DATA SUPPLIED:
*** Block opens ***
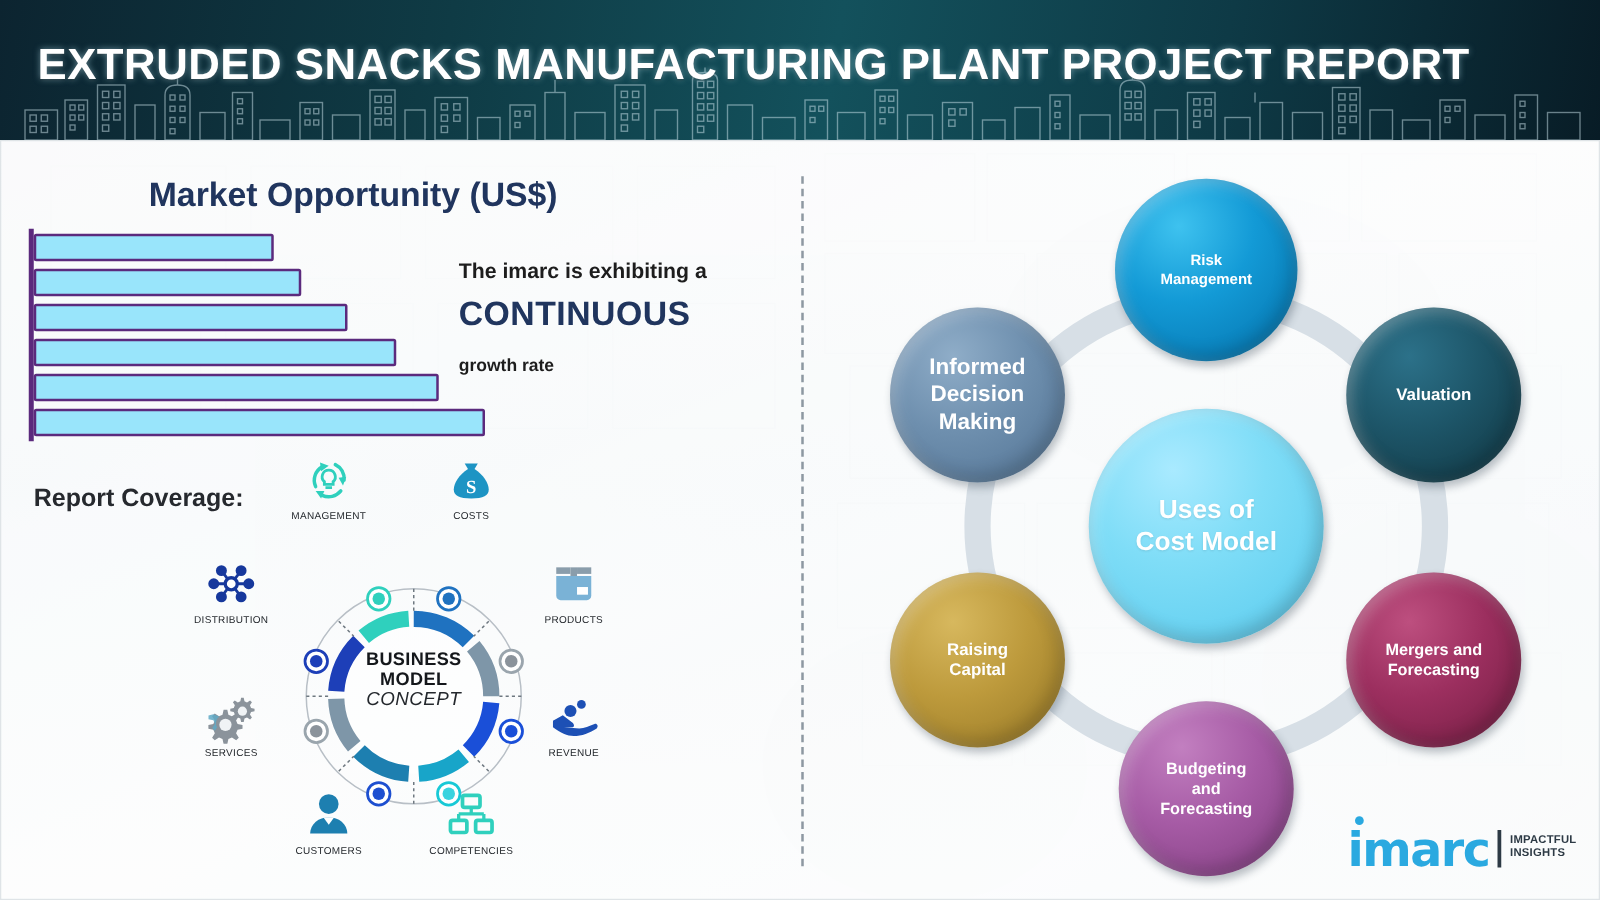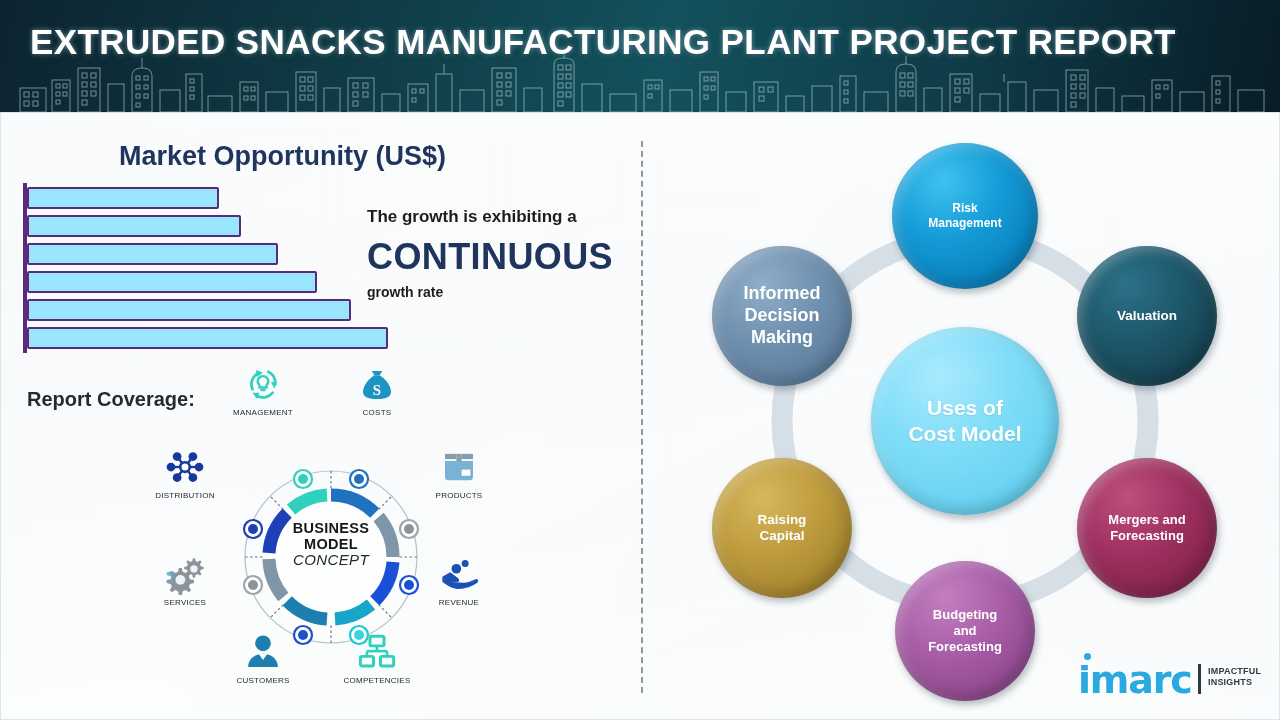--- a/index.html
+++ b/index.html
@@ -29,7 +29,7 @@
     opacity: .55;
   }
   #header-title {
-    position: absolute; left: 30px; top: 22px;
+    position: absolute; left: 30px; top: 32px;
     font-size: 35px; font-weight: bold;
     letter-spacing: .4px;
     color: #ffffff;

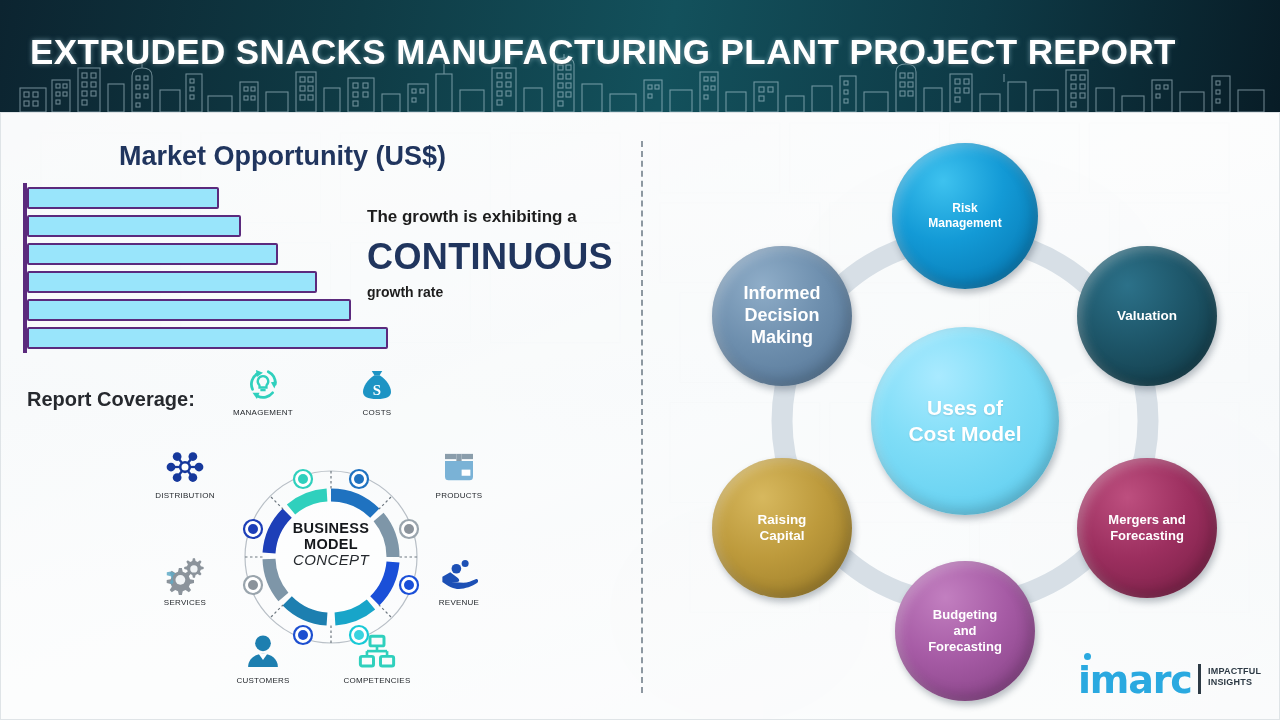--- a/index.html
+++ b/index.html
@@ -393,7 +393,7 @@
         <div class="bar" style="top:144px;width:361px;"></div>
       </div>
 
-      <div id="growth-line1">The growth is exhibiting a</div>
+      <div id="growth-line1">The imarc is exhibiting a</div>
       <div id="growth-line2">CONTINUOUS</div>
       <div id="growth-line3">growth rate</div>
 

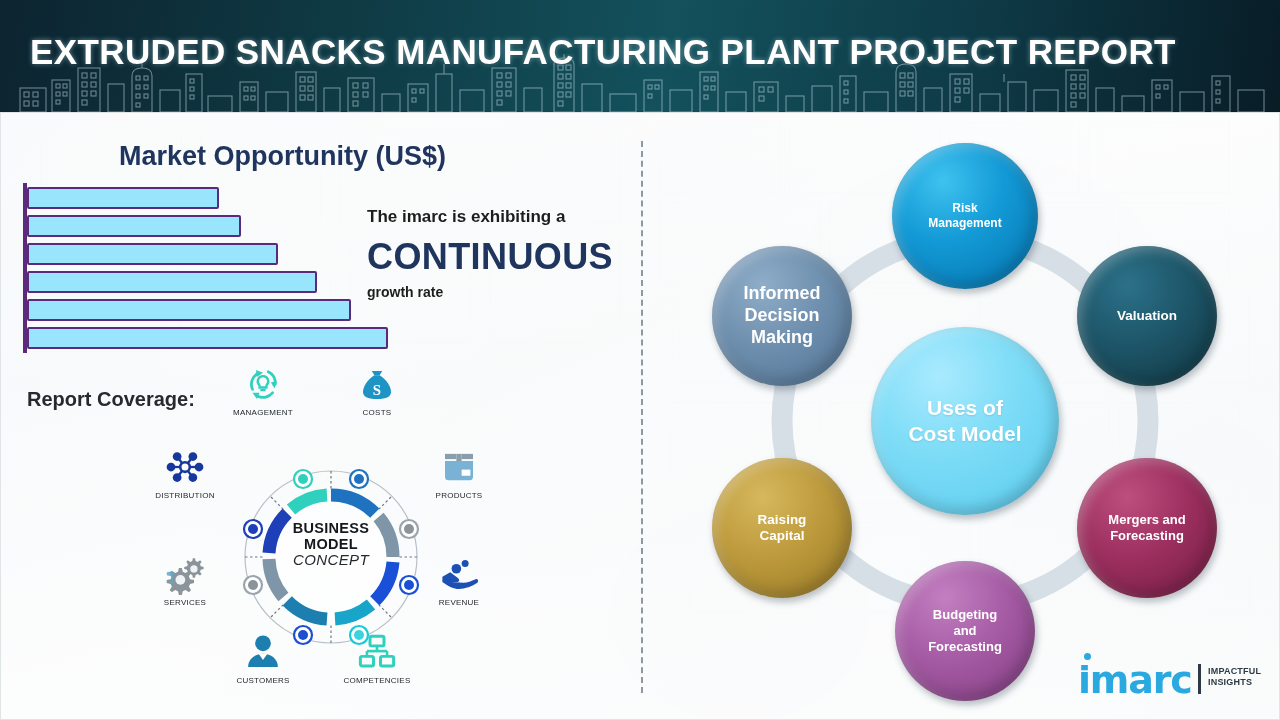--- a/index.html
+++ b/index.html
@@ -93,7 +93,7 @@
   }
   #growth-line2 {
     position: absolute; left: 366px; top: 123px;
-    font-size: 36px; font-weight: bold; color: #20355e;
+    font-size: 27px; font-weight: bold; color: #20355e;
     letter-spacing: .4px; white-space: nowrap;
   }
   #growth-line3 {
*** Block closes ***
The required output is each line of the entries that contains the word "letter".

EXERCISE ANSWER:
     letter-spacing: .4px;
     letter-spacing: .4px; white-space: nowrap;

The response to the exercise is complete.